Looking at the entries below, how many lines include the word "Inserir"? Answer with the number alone.

[Detected change data]
::::::::

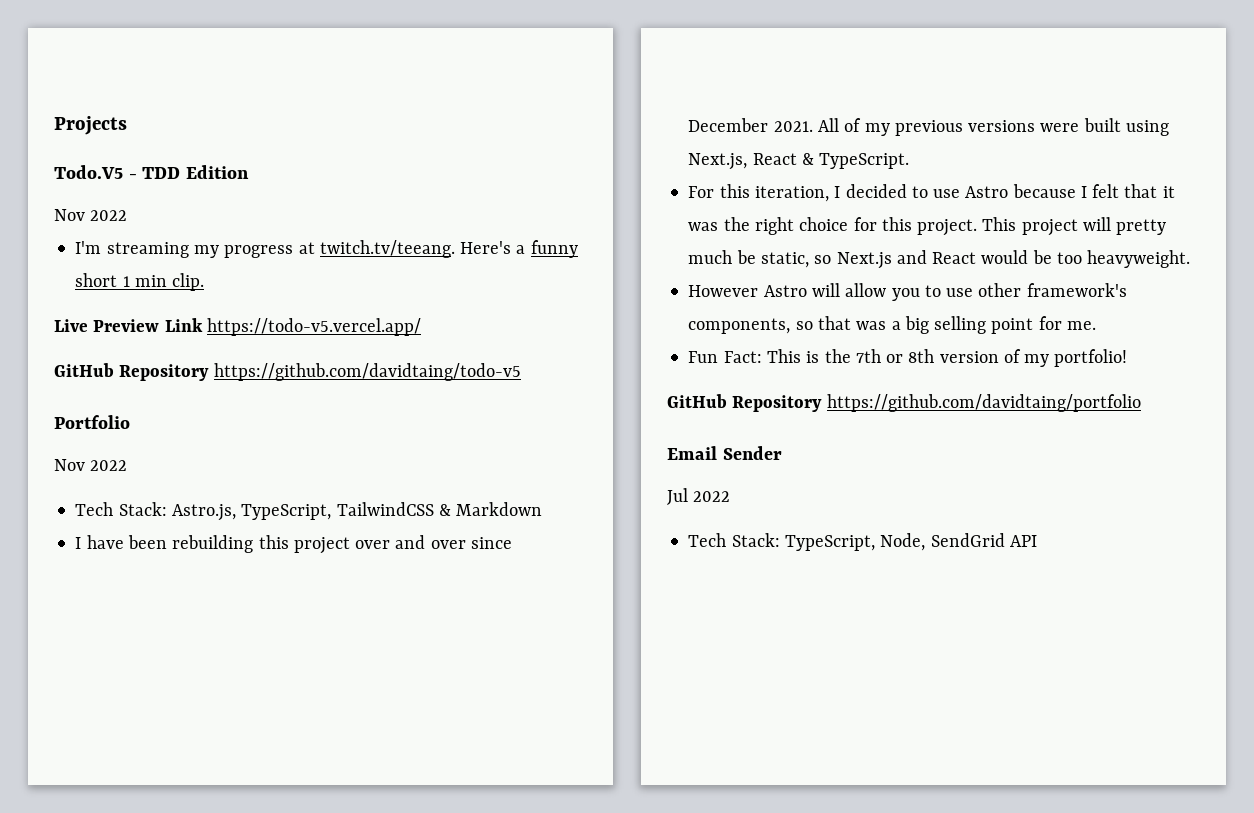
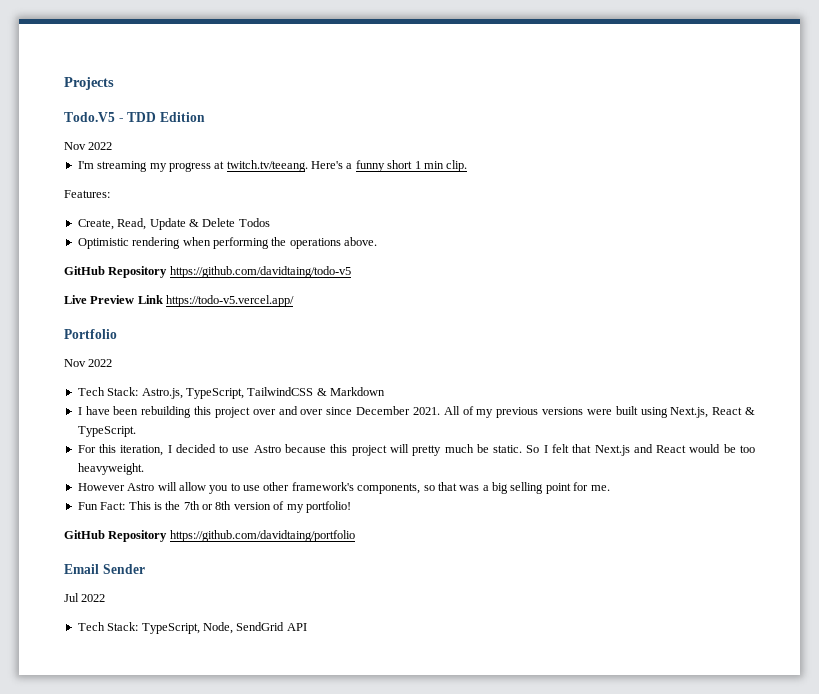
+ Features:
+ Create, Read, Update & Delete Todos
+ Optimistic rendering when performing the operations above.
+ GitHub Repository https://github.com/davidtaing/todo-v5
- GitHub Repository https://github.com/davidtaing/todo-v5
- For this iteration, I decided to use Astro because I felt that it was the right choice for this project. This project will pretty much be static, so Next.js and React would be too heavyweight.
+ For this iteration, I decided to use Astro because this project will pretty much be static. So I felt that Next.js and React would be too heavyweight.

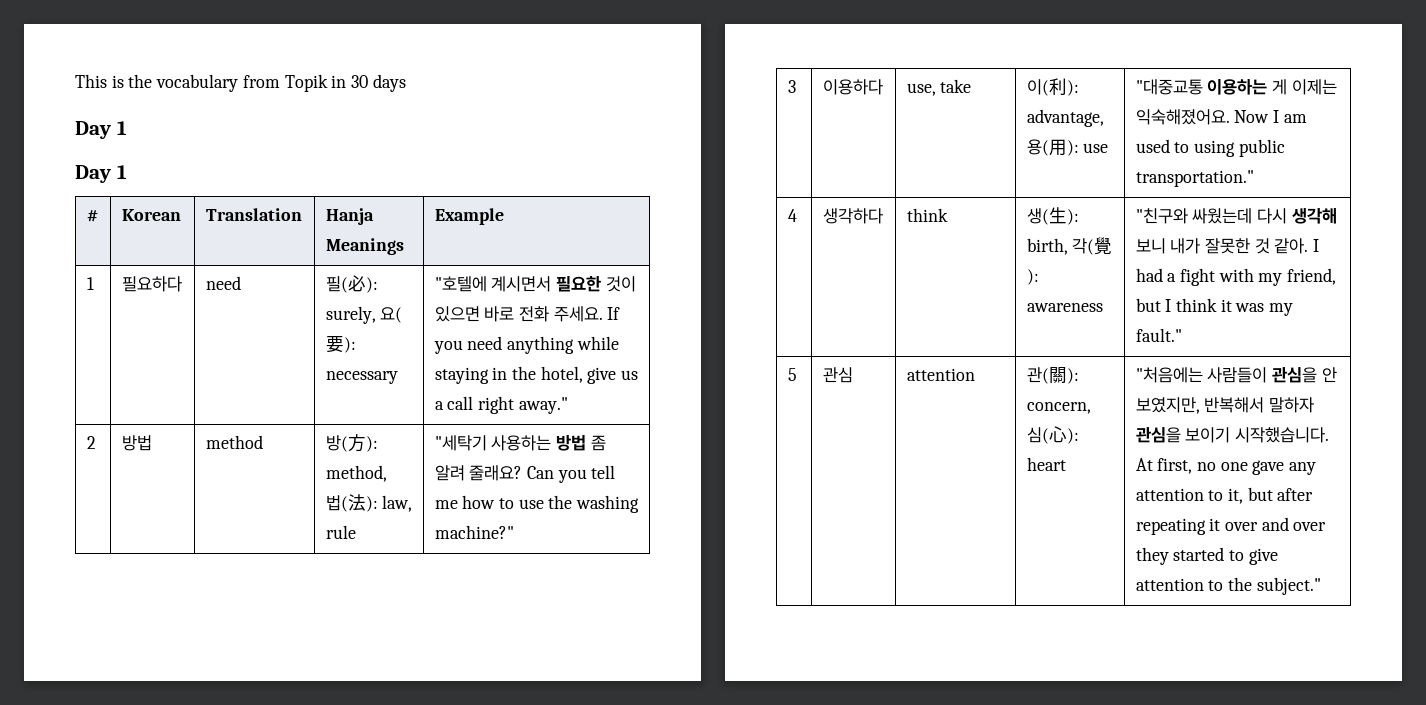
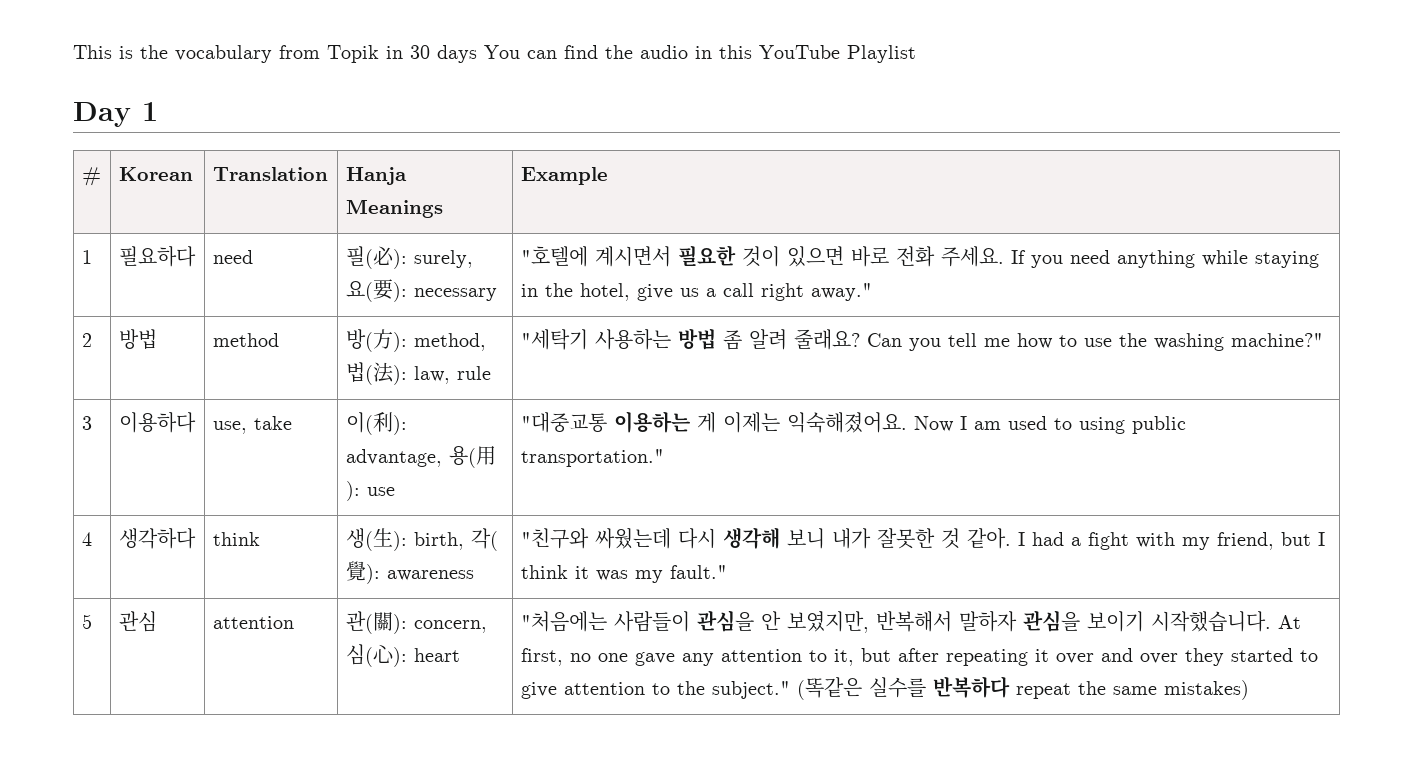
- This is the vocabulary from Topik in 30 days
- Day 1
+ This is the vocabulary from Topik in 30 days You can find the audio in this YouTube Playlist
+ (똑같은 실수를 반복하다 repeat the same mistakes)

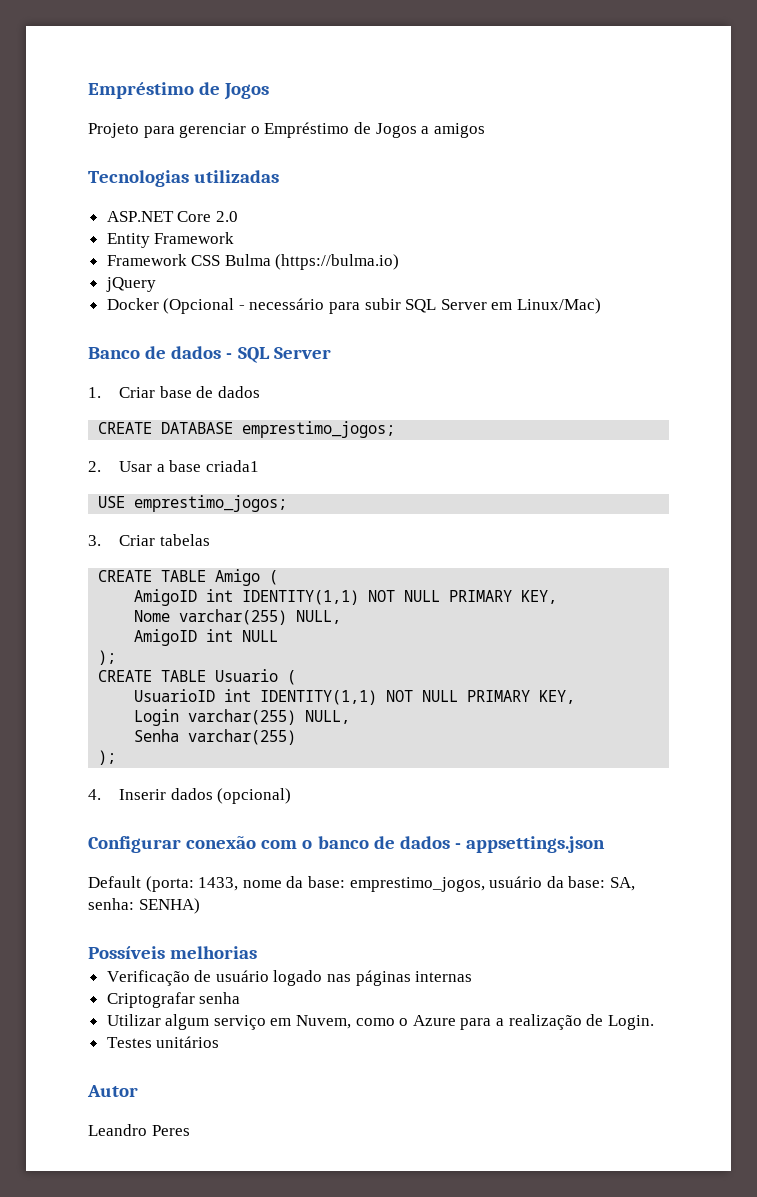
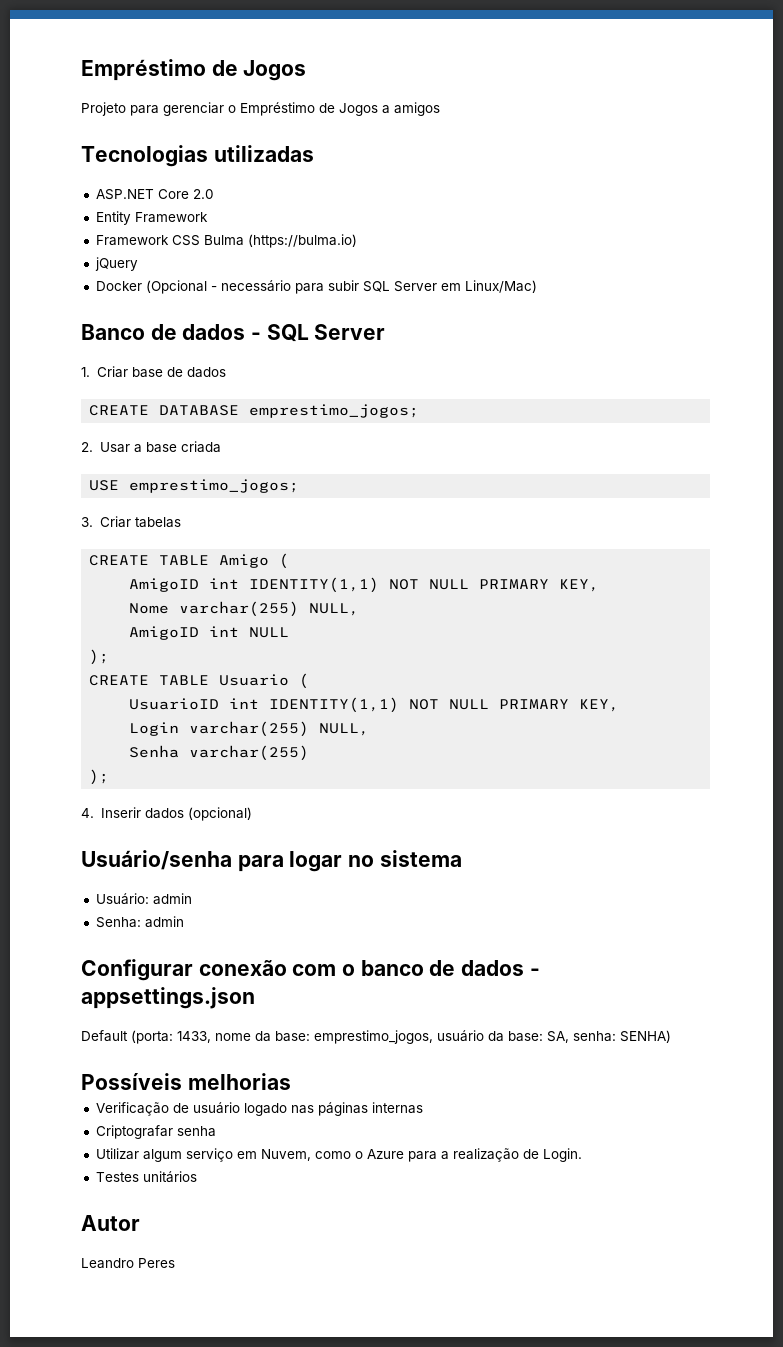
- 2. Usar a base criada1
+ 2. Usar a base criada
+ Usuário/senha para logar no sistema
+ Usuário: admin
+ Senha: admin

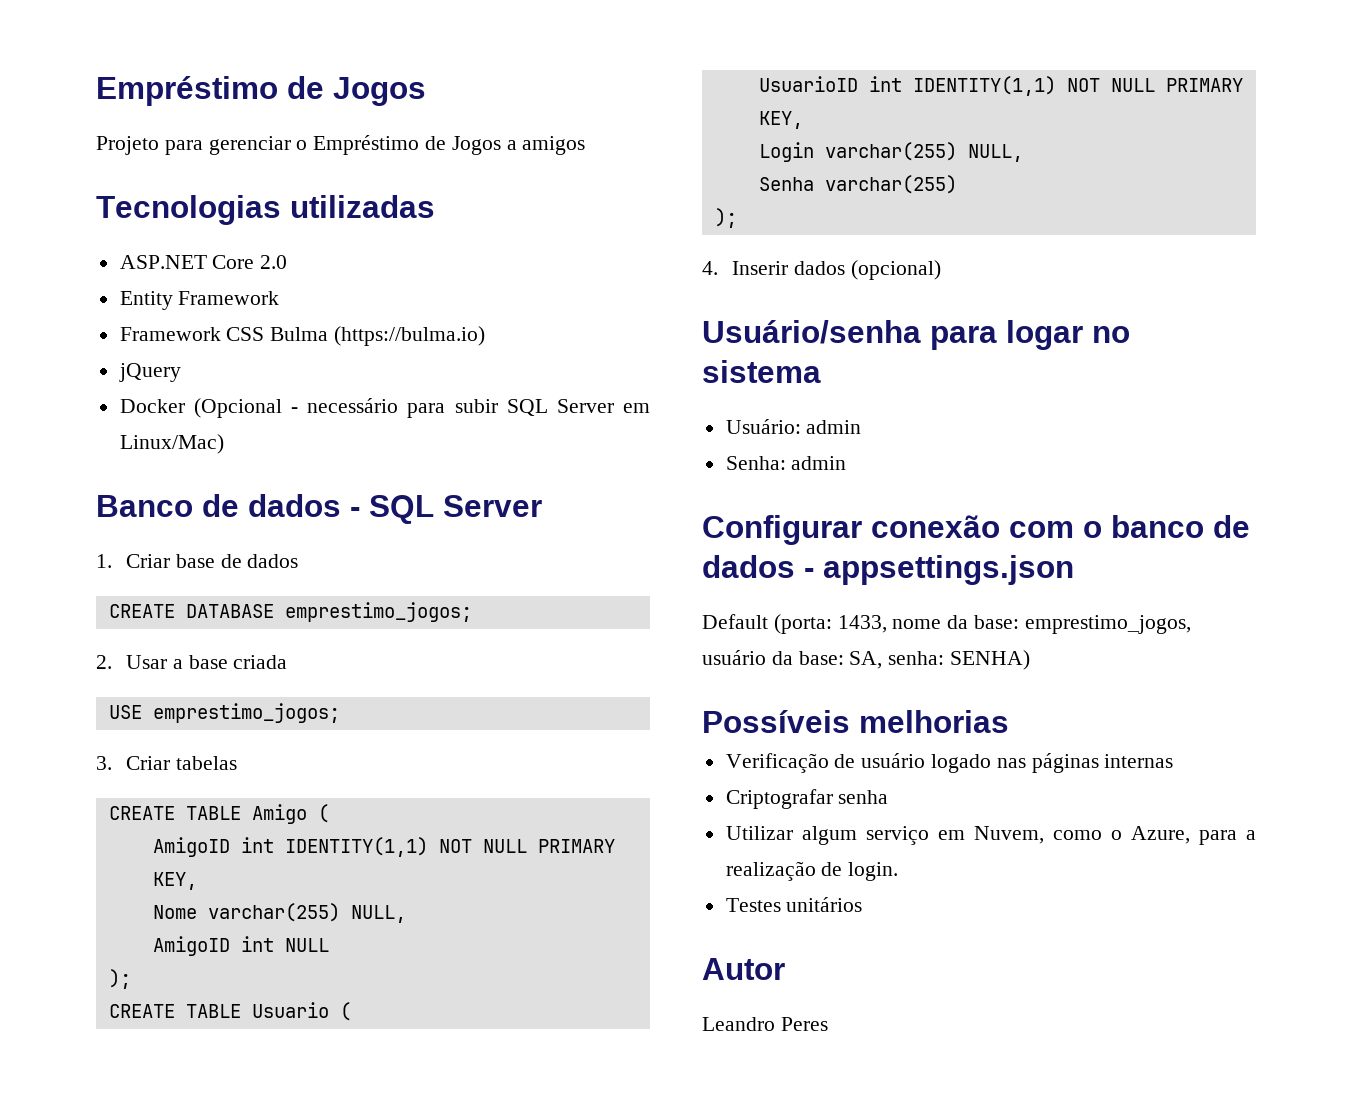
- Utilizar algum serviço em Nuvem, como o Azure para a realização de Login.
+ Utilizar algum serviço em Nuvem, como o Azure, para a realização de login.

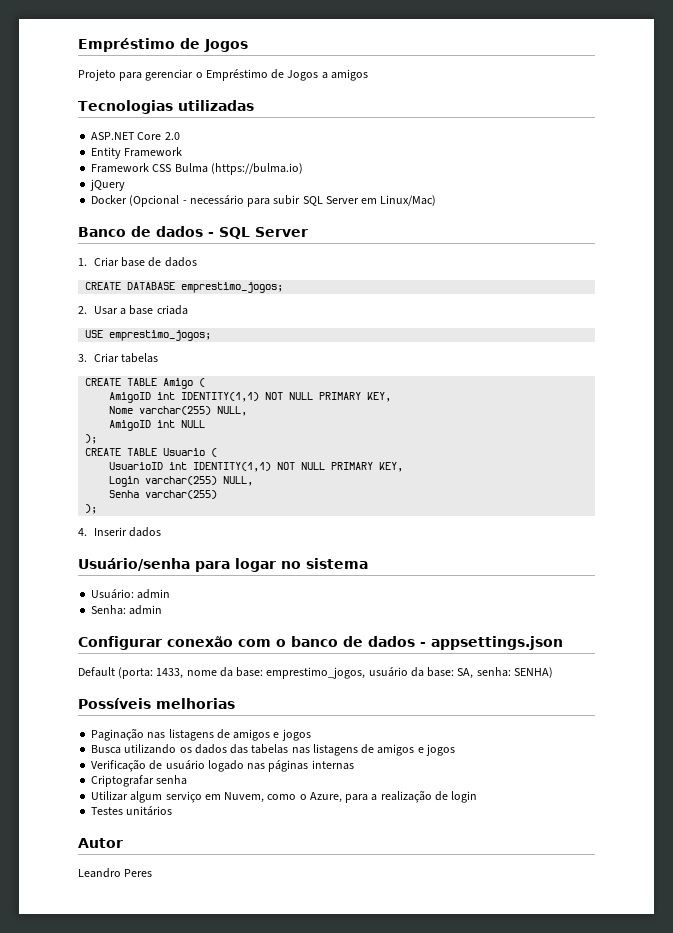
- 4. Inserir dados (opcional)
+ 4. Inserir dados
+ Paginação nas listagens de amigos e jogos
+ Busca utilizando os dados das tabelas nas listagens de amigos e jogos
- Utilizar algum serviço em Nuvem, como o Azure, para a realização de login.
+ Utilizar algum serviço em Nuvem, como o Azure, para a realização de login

::::::::

*RESULT FOR THIS EXERCISE*.
2